Provided information –
◆ ◆ ◆
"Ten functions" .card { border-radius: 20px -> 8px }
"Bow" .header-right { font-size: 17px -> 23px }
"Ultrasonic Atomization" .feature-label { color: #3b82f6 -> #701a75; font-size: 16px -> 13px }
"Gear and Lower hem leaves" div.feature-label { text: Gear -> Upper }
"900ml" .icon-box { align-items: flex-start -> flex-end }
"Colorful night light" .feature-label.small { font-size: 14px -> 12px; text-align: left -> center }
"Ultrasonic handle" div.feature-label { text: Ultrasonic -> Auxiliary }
◆ ◆ ◆
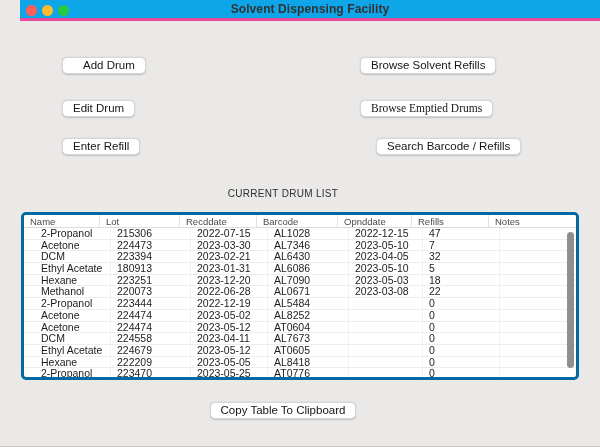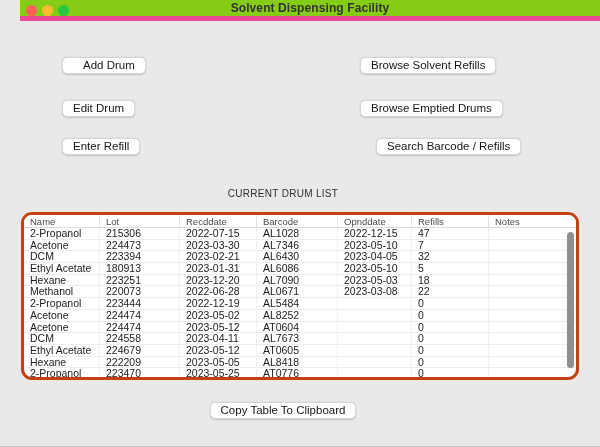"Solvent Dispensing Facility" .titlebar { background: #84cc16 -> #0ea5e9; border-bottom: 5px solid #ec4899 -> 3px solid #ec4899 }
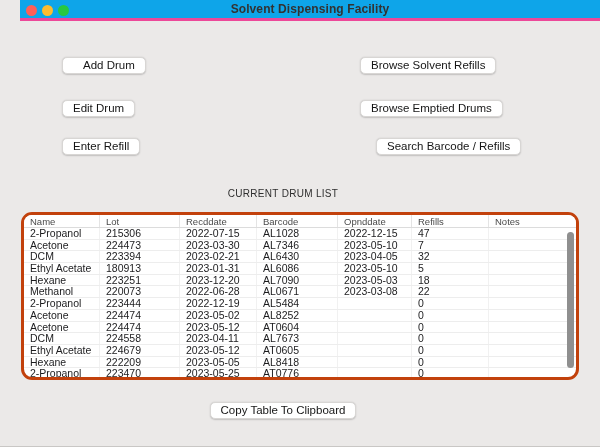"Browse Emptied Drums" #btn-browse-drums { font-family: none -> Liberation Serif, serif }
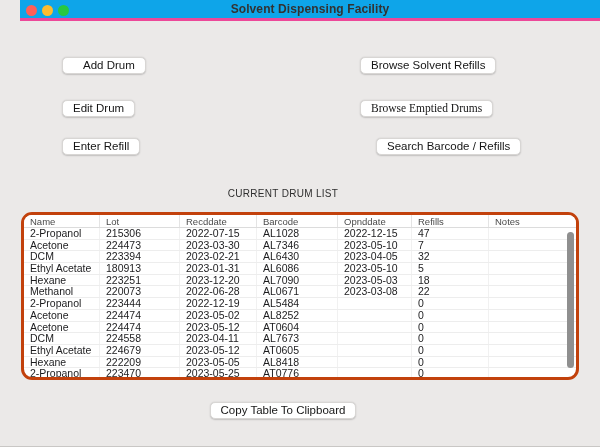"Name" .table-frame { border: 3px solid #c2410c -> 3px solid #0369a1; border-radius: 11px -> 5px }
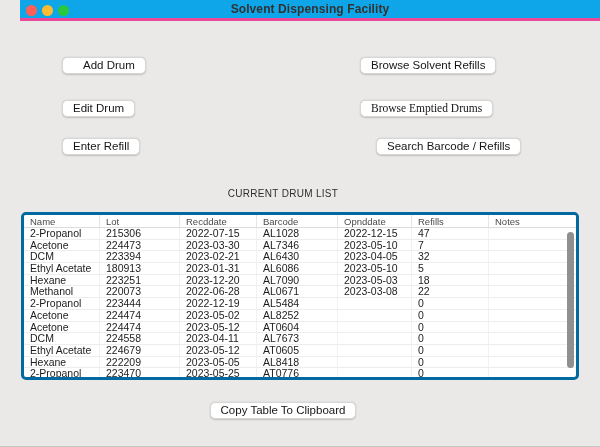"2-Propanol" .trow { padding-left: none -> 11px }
◆ ◆ ◆
What needs to be done –
Each line in the material above that mentions the word "text" must be copied.

Reply –
"Gear and Lower hem leaves" div.feature-label { text: Gear -> Upper }
"Colorful night light" .feature-label.small { font-size: 14px -> 12px; text-align: left -> center }
"Ultrasonic handle" div.feature-label { text: Ultrasonic -> Auxiliary }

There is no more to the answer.